DIGITAL LIBRARY
THE REALITY OF RESEARCH IN VIRTUAL AND GLOBALIZING WORLDS: DIGITAL GAMES AS A PETRI DISH FOR LEARNING, TECHNOLOGY AND METHODOLOGY
University of Nevada, Las Vegas (UNITED STATES)
About this paper:
Appears in: EDULEARN23 Proceedings
Publication year: 2023
Page: 723 (abstract only)
ISBN: 978-84-09-52151-7
ISSN: 2340-1117
doi: 10.21125/edulearn.2023.0283
Conference name: 15th International Conference on Education and New Learning Technologies
Dates: 3-5 July, 2023
Location: Palma, Spain
Abstract:
Virtual and online systems have expanded in terms of features, video capabilities, and interconnectedness that provide real-time data, facial recognition for attentiveness, and other options to engage participants and inform the presenter. In the entertainment sector, digital games, have become more dynamic, emergent, and complex. Artificial intelligence, hardware advances, virtual and augmented reality, and mobility have left an indelible mark on formal and informal learning environments. Regardless of the tool, platform, or context, collective human capacity to understanding learning, education, and interactions with and within these systems lags the evolution of technology. In evolving spaces, it is crucial to provide mechanisms to examine learning, build theory, and espouse practices that enhance learning in digital spaces. Many researchers have applied, evaluated, and developed learning theory, as well as expanded our perspectives and views on humans and their interactions with these contexts. More importantly, researchers have developed new practices, methods, and tools to frame research, capture and extract data from these environments, and contextualize the inferences from the patterns discovered among the data. These research practices continue to evolve.

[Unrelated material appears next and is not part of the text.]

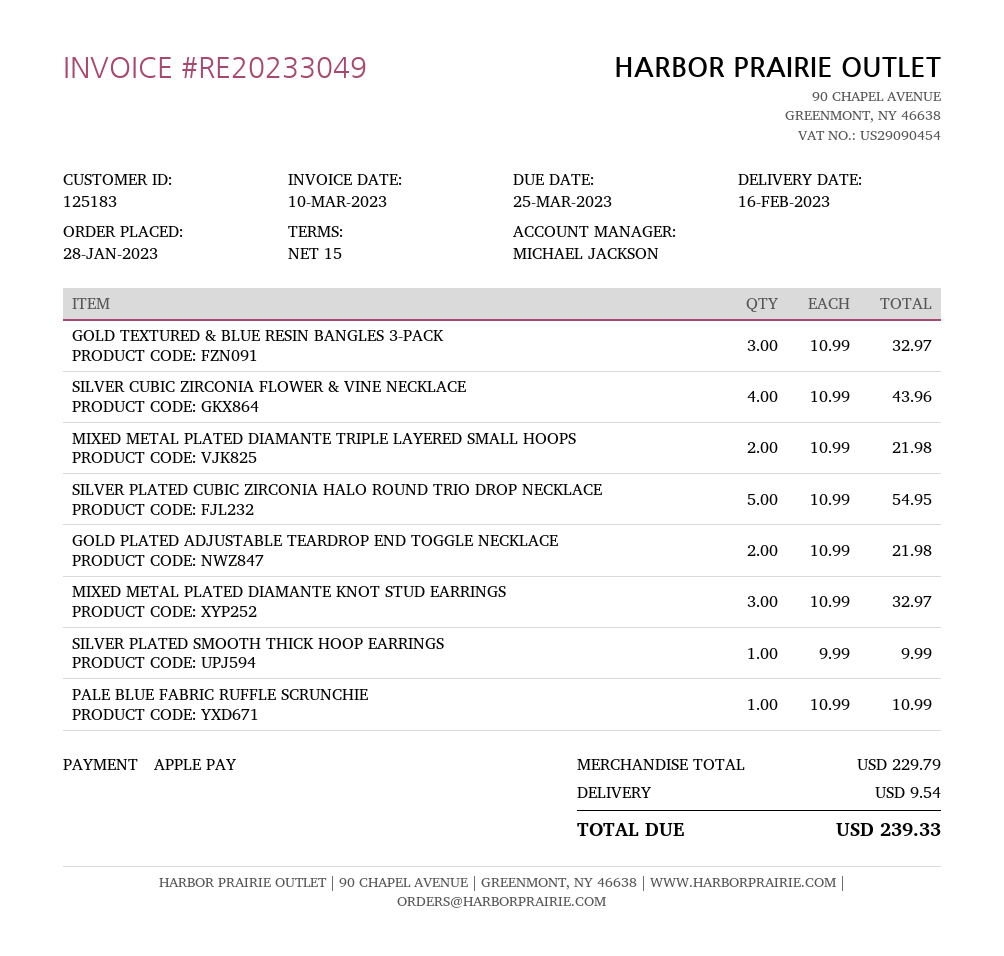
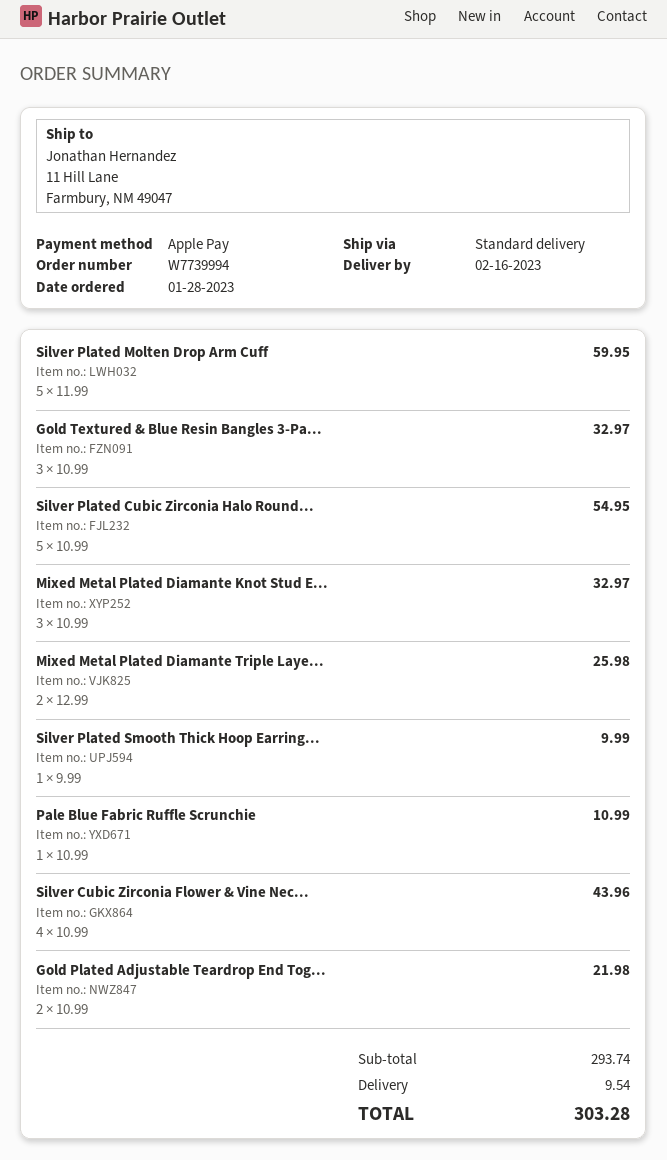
MIXED METAL PLATED DIAMANTE TRIPLE LAYERED SMALL HOOPS: 2 x 10.99 = 21.98 -> 2 x 12.99 = 25.98
Silver Plated Molten Drop Arm Cuff: none -> 5 x 11.99 = 59.95
subtotal: 229.79 -> 293.74
total: 239.33 -> 303.28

This work describes three previous studies with video games. Games were used because they are bounded systems and a digital Petri dish to expand what we know about research practices involving technology and learning. The work posits three key perspectives: 1) games are ubiquitous complex systems; 2) existing frameworks from the learning sciences and human-computer interaction research provide excellent ways to conceptualize research questions, variables, and inferences; and 3) understanding these systems provides a valuable analog to the implementation of research in a globalized world that is increasingly virtual. These emerged from several years of research and include several key questions associated with special considerations, challenges, or pitfalls when deciding on a system, research questions, framework, etc. Three studies are shared, the first of which involved an experimental design to examine personality and behavior within the World of Warcraft. Personality was assessed via the NEO-FFI in relation to player actions within the game, which were recorded and coded using an observational protocol similar to those used in classrooms. Findings documented that players personality is manifested in their avatars, regardless of the personae they claim to have adopted. The second study applied a digital Delphi approach (i.e., iterative, sequential, mixed methods) to gather information from a novel game (i.e., the League of Legends) and develop an instrument to ascertain key factors involved in performance. Information was principal to in-game success. The final study applied a sequential mixed-methods approach to determine the nature of player assertions about success in the game and evaluate those assertions relative to artifacts from game play (i.e., using educational data mining and learning analytics). Findings indicate that many assertions are easily examined or refuted using authentic game data. Overall, the work frames a heuristic for research based on six principles (Framework, System, Agency, Methods, Analyses, and Inferences) and broader implications for learning, assessment, research, and design in an interconnected and globalizing technological spaces.
Keywords:
Video games, methods, methodologies, learning.